| WHAT IS NEEDED |
Look below for the lines from the one with "Vara Maruri Raft" to the one with "West End Bistro", and copy exactly those lines, both ends included.

-------- THE DATA

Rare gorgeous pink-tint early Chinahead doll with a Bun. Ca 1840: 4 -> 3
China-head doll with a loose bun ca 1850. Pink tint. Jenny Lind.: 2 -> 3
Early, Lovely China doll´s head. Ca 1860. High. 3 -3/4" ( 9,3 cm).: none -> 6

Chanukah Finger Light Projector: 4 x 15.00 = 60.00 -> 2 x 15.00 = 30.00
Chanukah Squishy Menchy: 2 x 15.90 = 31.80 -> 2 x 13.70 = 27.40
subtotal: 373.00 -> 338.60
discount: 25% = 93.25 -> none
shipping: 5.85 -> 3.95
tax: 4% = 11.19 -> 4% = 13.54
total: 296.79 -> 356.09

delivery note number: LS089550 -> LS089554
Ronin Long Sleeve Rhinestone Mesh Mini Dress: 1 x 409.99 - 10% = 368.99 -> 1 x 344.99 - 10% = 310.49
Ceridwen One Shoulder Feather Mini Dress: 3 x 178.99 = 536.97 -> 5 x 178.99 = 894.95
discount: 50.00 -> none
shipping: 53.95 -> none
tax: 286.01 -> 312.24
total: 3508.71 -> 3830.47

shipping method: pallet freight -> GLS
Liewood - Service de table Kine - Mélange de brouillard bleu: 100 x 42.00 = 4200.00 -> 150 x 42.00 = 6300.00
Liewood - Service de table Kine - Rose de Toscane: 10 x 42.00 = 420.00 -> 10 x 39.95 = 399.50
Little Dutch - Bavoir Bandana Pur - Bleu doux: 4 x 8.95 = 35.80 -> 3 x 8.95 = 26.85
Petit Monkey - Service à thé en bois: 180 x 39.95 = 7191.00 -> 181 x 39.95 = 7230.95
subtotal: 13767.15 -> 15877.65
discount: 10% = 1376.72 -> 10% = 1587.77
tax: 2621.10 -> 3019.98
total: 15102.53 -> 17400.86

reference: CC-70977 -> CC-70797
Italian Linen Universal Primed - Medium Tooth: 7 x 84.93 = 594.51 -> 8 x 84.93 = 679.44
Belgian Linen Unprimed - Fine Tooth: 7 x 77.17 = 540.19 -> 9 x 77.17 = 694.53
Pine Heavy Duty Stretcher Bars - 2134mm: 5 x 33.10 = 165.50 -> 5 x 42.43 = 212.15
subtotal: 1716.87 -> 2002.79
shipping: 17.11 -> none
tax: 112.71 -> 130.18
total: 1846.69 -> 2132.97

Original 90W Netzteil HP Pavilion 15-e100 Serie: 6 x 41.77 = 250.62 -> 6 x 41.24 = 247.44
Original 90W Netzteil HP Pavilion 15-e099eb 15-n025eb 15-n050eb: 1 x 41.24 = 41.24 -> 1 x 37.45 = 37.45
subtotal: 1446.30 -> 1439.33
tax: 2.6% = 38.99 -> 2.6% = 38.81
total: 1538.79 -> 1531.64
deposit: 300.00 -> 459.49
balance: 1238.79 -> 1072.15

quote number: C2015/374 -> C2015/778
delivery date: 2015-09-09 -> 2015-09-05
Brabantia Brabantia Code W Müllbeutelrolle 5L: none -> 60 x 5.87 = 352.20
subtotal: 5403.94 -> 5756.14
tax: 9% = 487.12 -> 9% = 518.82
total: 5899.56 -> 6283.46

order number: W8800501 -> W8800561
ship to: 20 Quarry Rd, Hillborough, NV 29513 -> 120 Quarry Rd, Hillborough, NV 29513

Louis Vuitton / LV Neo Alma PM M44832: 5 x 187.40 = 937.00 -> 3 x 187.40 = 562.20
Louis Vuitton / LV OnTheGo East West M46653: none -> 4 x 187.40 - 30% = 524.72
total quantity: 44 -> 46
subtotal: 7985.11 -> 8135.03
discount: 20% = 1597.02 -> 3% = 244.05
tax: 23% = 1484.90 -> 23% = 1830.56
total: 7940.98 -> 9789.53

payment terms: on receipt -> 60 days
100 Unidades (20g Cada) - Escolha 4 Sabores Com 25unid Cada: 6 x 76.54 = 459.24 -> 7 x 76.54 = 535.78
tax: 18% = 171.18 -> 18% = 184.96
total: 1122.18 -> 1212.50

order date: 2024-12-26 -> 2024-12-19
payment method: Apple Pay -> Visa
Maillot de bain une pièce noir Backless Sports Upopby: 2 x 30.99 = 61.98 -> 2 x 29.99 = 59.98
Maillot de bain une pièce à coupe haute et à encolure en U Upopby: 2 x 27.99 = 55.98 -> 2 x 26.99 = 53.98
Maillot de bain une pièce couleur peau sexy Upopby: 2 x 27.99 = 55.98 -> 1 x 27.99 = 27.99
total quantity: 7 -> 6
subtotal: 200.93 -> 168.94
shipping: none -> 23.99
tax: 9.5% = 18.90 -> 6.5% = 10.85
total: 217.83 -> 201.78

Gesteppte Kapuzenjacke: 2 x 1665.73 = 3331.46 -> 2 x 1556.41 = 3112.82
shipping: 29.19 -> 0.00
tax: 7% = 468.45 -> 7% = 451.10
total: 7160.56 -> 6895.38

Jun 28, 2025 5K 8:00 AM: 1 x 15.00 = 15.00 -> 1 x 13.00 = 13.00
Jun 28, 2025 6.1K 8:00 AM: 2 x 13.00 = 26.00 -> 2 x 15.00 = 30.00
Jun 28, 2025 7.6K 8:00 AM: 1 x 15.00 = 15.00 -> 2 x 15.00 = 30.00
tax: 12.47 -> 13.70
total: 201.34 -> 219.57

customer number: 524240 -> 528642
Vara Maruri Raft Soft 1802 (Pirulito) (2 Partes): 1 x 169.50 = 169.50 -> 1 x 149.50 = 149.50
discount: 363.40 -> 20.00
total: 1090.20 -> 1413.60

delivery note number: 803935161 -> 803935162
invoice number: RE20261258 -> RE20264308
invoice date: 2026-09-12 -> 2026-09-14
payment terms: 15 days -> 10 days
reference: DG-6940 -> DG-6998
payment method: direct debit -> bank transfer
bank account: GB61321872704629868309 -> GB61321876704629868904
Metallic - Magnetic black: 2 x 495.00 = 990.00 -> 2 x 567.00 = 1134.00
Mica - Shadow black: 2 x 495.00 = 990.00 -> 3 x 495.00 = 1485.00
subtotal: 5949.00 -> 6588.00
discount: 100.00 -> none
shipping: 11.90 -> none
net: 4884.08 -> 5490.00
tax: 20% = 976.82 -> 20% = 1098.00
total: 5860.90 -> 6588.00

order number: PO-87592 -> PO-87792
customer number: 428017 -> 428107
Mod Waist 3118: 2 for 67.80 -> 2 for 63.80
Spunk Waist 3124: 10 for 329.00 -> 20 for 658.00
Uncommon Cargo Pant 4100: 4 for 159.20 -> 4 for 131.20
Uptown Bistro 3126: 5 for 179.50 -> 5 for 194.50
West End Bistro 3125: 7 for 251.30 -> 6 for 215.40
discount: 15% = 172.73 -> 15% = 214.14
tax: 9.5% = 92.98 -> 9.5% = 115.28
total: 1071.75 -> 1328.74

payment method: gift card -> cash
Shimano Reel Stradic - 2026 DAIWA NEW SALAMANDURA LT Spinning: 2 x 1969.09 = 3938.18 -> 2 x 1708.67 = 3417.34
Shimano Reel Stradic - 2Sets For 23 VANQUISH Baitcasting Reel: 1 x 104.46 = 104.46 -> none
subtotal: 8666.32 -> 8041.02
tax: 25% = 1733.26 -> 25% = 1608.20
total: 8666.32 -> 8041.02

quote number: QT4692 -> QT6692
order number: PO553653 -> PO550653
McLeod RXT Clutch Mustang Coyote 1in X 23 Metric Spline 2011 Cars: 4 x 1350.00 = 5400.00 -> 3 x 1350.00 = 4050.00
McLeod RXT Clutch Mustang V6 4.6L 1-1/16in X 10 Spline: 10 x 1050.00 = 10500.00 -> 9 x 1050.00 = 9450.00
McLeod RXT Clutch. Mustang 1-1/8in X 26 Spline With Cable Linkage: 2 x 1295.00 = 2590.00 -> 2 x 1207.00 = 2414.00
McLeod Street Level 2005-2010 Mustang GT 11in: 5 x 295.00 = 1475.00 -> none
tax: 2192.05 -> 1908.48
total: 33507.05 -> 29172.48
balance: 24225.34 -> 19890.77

----------------

| RESPONSE BELOW |
Vara Maruri Raft Soft 1802 (Pirulito) (2 Partes): 1 x 169.50 = 169.50 -> 1 x 149.50 = 149.50
discount: 363.40 -> 20.00
total: 1090.20 -> 1413.60

delivery note number: 803935161 -> 803935162
invoice number: RE20261258 -> RE20264308
invoice date: 2026-09-12 -> 2026-09-14
payment terms: 15 days -> 10 days
reference: DG-6940 -> DG-6998
payment method: direct debit -> bank transfer
bank account: GB61321872704629868309 -> GB61321876704629868904
Metallic - Magnetic black: 2 x 495.00 = 990.00 -> 2 x 567.00 = 1134.00
Mica - Shadow black: 2 x 495.00 = 990.00 -> 3 x 495.00 = 1485.00
subtotal: 5949.00 -> 6588.00
discount: 100.00 -> none
shipping: 11.90 -> none
net: 4884.08 -> 5490.00
tax: 20% = 976.82 -> 20% = 1098.00
total: 5860.90 -> 6588.00

order number: PO-87592 -> PO-87792
customer number: 428017 -> 428107
Mod Waist 3118: 2 for 67.80 -> 2 for 63.80
Spunk Waist 3124: 10 for 329.00 -> 20 for 658.00
Uncommon Cargo Pant 4100: 4 for 159.20 -> 4 for 131.20
Uptown Bistro 3126: 5 for 179.50 -> 5 for 194.50
West End Bistro 3125: 7 for 251.30 -> 6 for 215.40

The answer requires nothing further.